Measurement of locus copy number by hybridisation with amplifiable probes (original) (raw)

Abstract

Despite its fundamental importance in genome analysis, it is only recently that systematic approaches have been developed to assess copy number at specific genetic loci, or to examine genomic DNA for submicroscopic deletions of unknown location. In this report we show that short probes can be recovered and amplified quantitatively following hybridisation to genomic DNA. This simple observation forms the basis of a new approach to determining locus copy number in complex genomes. The power and specificity of multiplex amplifiable probe hybridisation is demonstrated by the simultaneous assessment of copy number at a set of 40 human loci, including detection of deletions causing Duchenne muscular dystrophy and Prader–Willi/Angelman syndromes. Assembly of other probe sets will allow novel, technically simple approaches to a wide variety of genetic analyses, including the potential for extension to high resolution genome-wide screens for deletions and amplifications.

INTRODUCTION

Abnormalities of locus copy number in genomic DNA can underlie a wide range of phenotypes, including many human genetic disorders. The largest of these changes can be detected cytogenetically, for example in monosomies and trisomies involving entire chromosomes, and segmental abnormalities such as 5p deletion in cri-du-chat syndrome. Deletions or duplications of genomic DNA too small to be detected by conventional cytogenetics (‘submicroscopic’ rearrangements) may be involved in the pathogenesis of cancer (14) and mental retardation (5,6). At the level of individual genes, specific inherited diseases can result from deletions or duplications involving entire genes or individual exons (710).

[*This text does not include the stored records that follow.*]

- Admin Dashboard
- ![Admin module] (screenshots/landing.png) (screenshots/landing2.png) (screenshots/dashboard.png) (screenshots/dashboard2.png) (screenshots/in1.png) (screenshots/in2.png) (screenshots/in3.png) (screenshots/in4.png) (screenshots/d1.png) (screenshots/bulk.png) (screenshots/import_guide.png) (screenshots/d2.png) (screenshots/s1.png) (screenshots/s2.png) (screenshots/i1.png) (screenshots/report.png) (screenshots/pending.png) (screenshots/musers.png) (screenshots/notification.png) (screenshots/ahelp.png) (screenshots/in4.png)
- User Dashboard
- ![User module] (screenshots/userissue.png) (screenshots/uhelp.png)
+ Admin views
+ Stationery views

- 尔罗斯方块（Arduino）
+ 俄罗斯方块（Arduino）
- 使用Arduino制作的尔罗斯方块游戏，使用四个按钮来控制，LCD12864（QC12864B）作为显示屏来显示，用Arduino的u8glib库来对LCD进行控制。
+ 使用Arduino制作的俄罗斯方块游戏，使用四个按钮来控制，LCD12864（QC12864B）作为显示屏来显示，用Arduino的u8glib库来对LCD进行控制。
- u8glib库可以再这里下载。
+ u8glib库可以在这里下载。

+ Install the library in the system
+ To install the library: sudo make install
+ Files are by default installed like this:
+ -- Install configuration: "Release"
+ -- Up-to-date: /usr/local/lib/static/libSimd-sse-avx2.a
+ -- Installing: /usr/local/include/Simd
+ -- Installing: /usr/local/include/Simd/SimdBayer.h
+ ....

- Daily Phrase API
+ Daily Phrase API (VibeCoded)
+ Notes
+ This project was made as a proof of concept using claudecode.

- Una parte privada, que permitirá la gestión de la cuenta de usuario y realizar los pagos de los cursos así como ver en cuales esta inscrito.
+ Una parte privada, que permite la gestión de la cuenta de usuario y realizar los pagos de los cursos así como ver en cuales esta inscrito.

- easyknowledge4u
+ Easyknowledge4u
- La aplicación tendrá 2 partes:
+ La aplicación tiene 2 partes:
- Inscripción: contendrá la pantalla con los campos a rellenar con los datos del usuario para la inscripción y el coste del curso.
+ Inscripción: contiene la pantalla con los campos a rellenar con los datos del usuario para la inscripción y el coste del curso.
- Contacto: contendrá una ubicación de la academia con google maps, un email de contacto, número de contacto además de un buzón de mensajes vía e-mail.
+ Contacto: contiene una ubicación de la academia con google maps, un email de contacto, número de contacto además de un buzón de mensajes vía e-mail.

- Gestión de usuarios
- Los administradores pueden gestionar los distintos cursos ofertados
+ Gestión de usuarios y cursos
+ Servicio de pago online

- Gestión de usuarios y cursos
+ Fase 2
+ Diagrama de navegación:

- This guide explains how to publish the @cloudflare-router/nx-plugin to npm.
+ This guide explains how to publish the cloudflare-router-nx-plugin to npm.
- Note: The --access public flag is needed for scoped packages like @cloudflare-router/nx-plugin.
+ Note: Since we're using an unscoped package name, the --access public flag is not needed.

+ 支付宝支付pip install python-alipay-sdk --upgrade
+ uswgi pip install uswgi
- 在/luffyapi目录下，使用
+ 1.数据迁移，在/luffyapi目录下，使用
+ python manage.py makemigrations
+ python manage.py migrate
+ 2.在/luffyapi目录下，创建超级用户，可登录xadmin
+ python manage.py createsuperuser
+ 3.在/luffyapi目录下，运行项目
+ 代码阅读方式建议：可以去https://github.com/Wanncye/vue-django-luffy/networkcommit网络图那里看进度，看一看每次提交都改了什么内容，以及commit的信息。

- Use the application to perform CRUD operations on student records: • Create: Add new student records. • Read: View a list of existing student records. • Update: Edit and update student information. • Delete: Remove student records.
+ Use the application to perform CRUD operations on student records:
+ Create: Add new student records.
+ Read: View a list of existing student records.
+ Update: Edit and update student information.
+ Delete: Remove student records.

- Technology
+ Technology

The detection of changes in copy number in a complex genome is, however, not straightforward (11). In principle, quantitative adaptations of PCR can be used to determine copy number (12,13), but suffer from the general disadvantage that analysing numerous loci simultaneously poses a formidable technical challenge. Cytogenetic methods, and in particular comparative genomic hybridisation (14,15), have the advantage that the whole genome is analysed in a single test, but in its technically simplest form it has relatively low resolution.

In this report we show that short amplifiable probes can be recovered quantitatively after hybridisation to genomic DNA. This observation forms the basis for a highly parallel assay for locus copy number in human DNA, and we illustrate its power and specificity in the detection of specific deletions in clinical DNA samples.

MATERIALS AND METHODS

Probe preparation

Probes were prepared by cloning PCR products or blunt-ended restriction fragments from genomic clones (1620) into the _Eco_RV site of pZero2 (Invitrogen), and probe DNA amplified directly from bacterial cells (21) using flanking vector primers PZA (AGTAACGGCCGCCAGTGTGCTG) and PZB (CGAGCGGC-CGCCAGTGTGATG). Products amplified using 33P-end-labelled PZA were separated on denaturing 6% polyacrylamide/50% urea gels and probe mixes assembled such that the mobilities of all constituent probes were distinct.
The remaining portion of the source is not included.